En plus de son blog personnel Stylum Curiae, qui a succèdé en septembre 2016 à celui hébergé par "La Stampa-Vatican Insider" San Pietro e dintorni ("La Stampa" a argué de motifs fallacieux pour fermer les blogs de journalistes, mais je soupçonne que c'est le sien qui était visé, voir ICI), il collabore désormais régulièrement à "La Bussola", et publie des articles en anglais sur des blogs conservateurs, dont "First Things").
Son dernier article sur "First Things" était consacré au "bon soldat", le cardinal Müller et à son "calvaire" (traduit en français ICI)
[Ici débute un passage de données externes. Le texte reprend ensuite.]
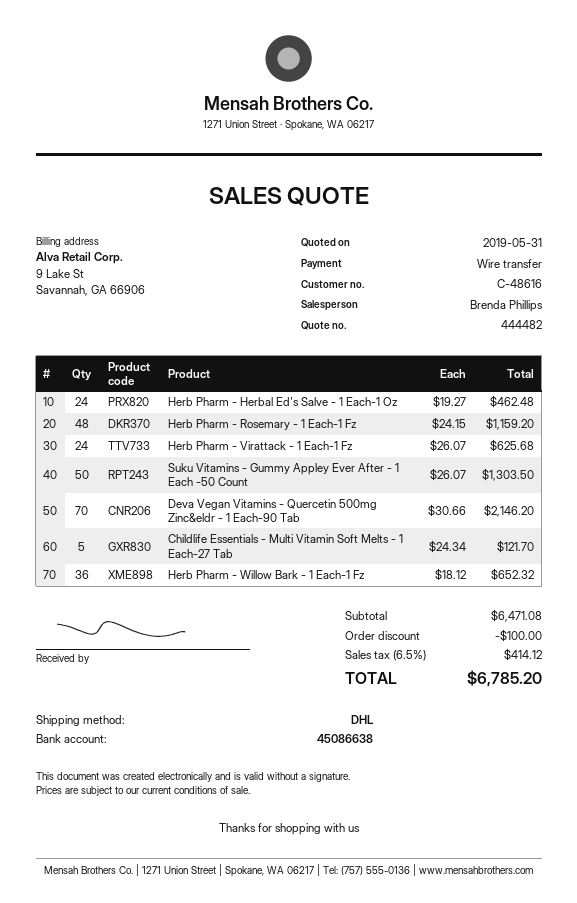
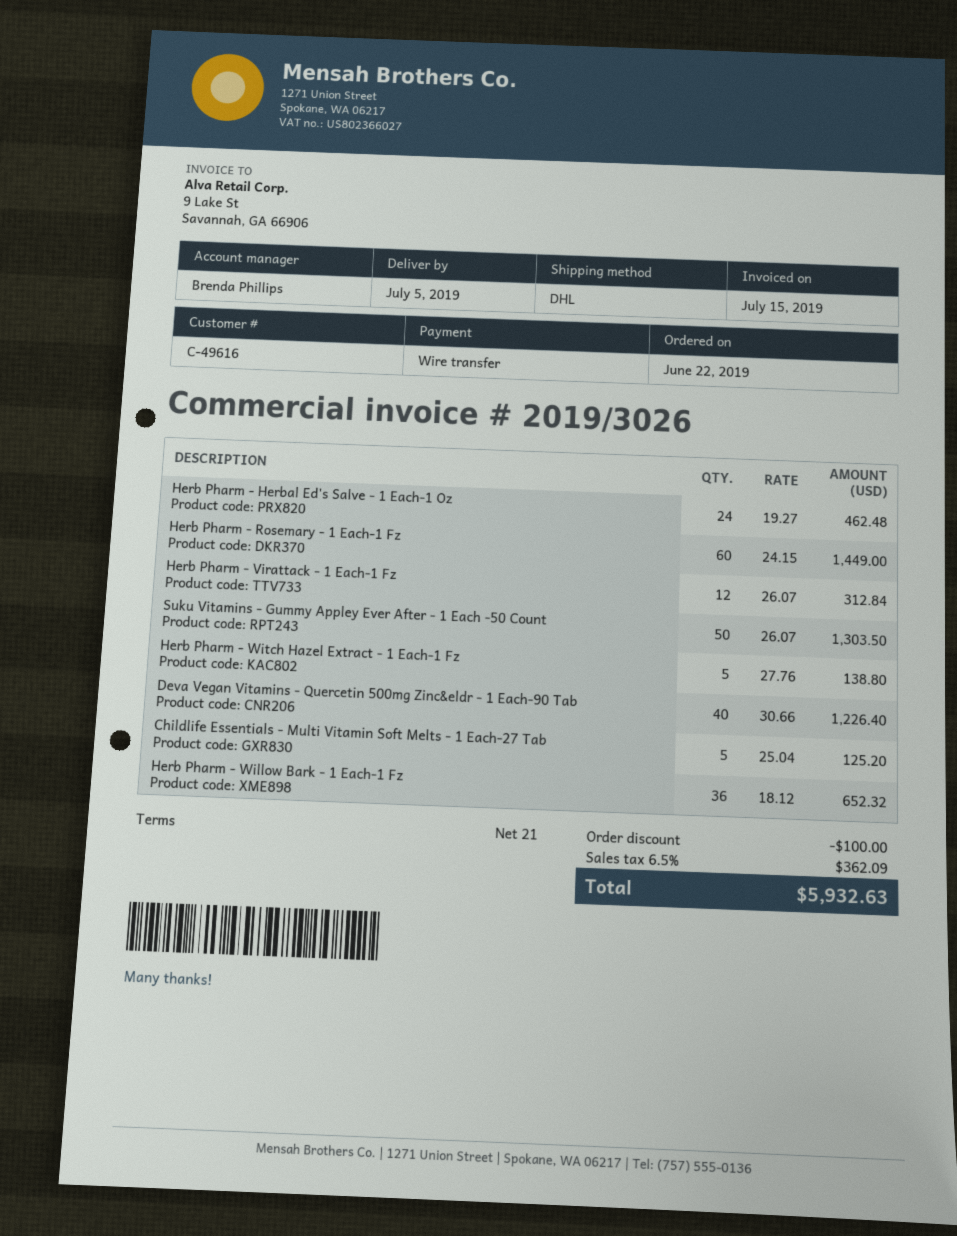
customer number: C-48616 -> C-49616
Herb Pharm - Rosemary - 1 Each-1 Fz: 48 x 24.15 = 1159.20 -> 60 x 24.15 = 1449.00
Herb Pharm - Virattack - 1 Each-1 Fz: 24 x 26.07 = 625.68 -> 12 x 26.07 = 312.84
Deva Vegan Vitamins - Quercetin 500mg Zinc&eldr - 1 Each-90 Tab: 70 x 30.66 = 2146.20 -> 40 x 30.66 = 1226.40
Childlife Essentials - Multi Vitamin Soft Melts - 1 Each-27 Tab: 5 x 24.34 = 121.70 -> 5 x 25.04 = 125.20
Herb Pharm - Witch Hazel Extract - 1 Each-1 Fz: none -> 5 x 27.76 = 138.80
tax: 6.5% = 414.12 -> 6.5% = 362.09
total: 6785.20 -> 5932.63

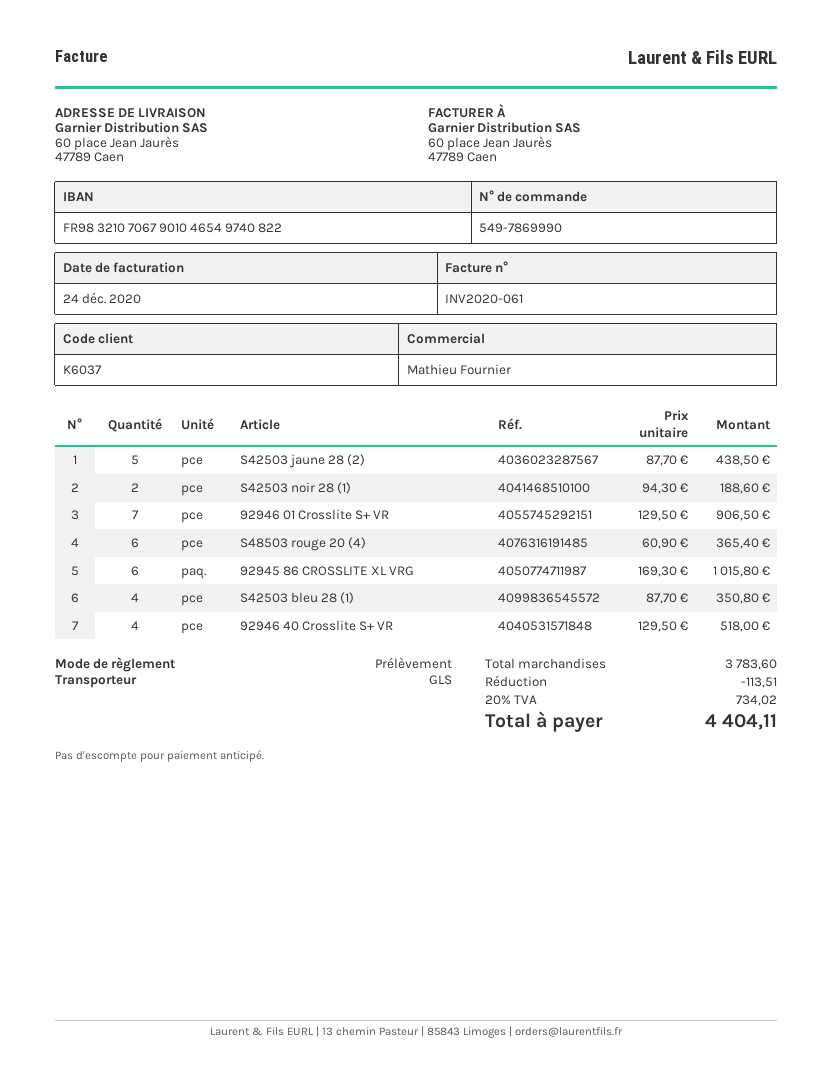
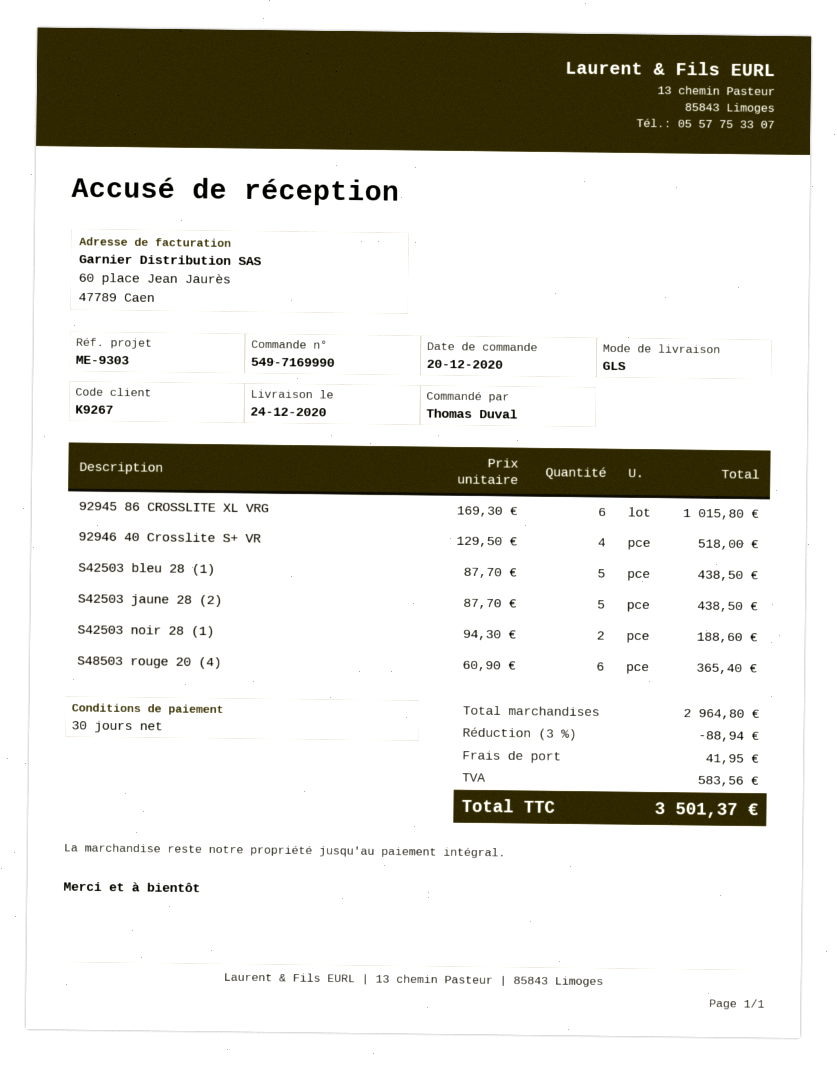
order number: 549-7869990 -> 549-7169990
customer number: K6037 -> K9267
92946 01 Crosslite S+ VR: 7 x 129.50 = 906.50 -> none
S42503 bleu 28 (1): 4 x 87.70 = 350.80 -> 5 x 87.70 = 438.50
subtotal: 3783.60 -> 2964.80
discount: 113.51 -> 88.94
shipping: none -> 41.95
tax: 734.02 -> 583.56
total: 4404.11 -> 3501.37

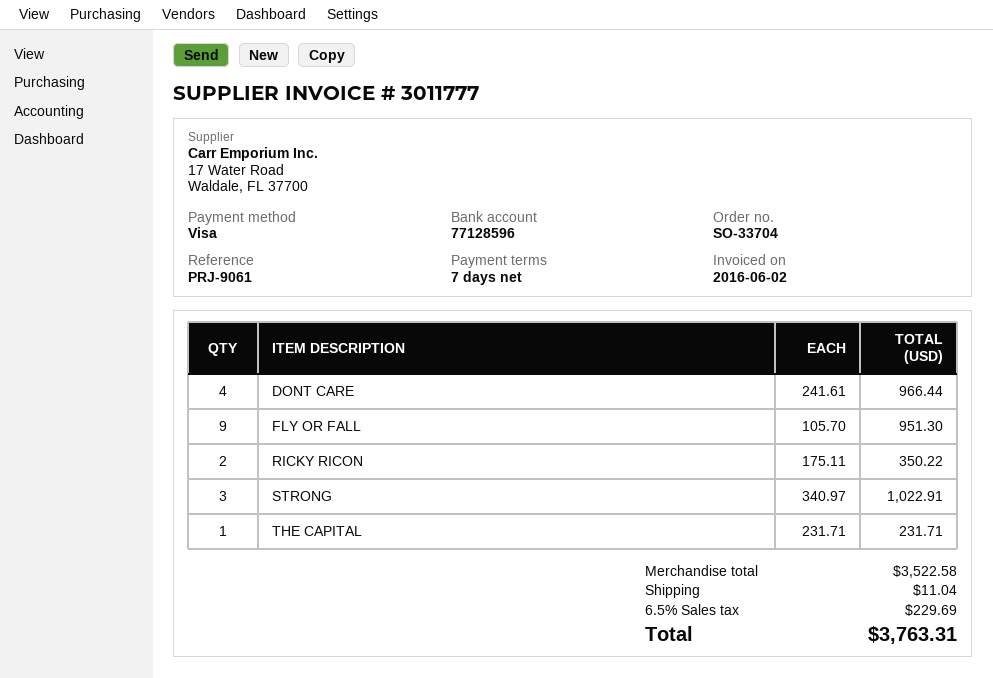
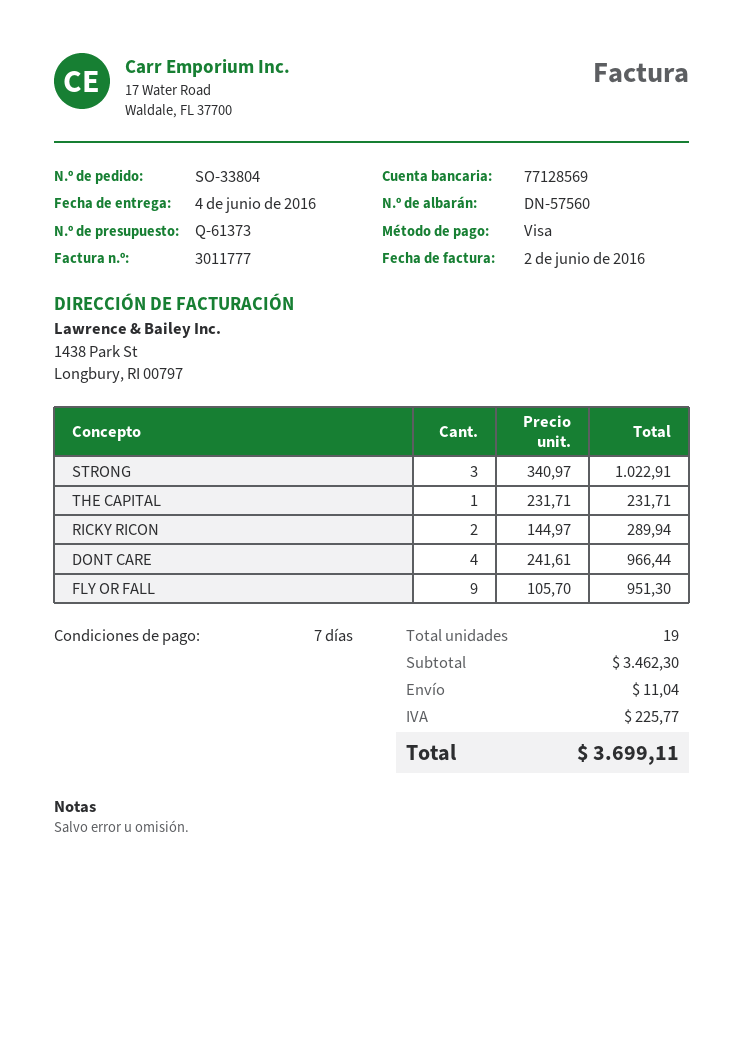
order number: SO-33704 -> SO-33804
bank account: 77128596 -> 77128569
RICKY RICON: 2 x 175.11 = 350.22 -> 2 x 144.97 = 289.94
subtotal: 3522.58 -> 3462.30
tax: 229.69 -> 225.77
total: 3763.31 -> 3699.11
Parmi des informations très intéressantes, dont certaines inédites (comme la réaction du Pape émérite quand François lui a confié son envie de se débarrasser de son "gardien de la foi"), il y a une anecdote cruelle inexpliquée qui résume parfaitement ce que vivent au quotidien ceux qui n'ont pas l'heur de plaire au prince:
La première étape du Calvaire de Müller a été un épisode déconcertant au milieu de 2013. Le Cardinal célébrait la Messe dans l'église annexée au palais de la congrégation pour un groupe d'étudiants et d’universitaires allemands. Son secrétaire l'a rejoint à l'autel. « Le Pape veut vous parler » « Lui avez-vous dit que je célébrais la Messe ? » demanda Müller . « Oui » a répondu le secrétaire « mais il a dit que ça ne le dérangeait pas, qu’il voulait vous parler tout de même ». Le Cardinal est allé à la sacristie. Le Pape, de très mauvaise humeur, lui a donné des ordres et un dossier concernant l'un de ses amis, un Cardinal. (Il s'agit d'une affaire très délicate. J'ai cherché une explication de l'incident à partir des canaux officiels. Jusqu'à ce que l'explication nous vienne, si jamais elle nous vient, je ne peux pas donner plus de détails ). Evidemment, Muller fut sidéré.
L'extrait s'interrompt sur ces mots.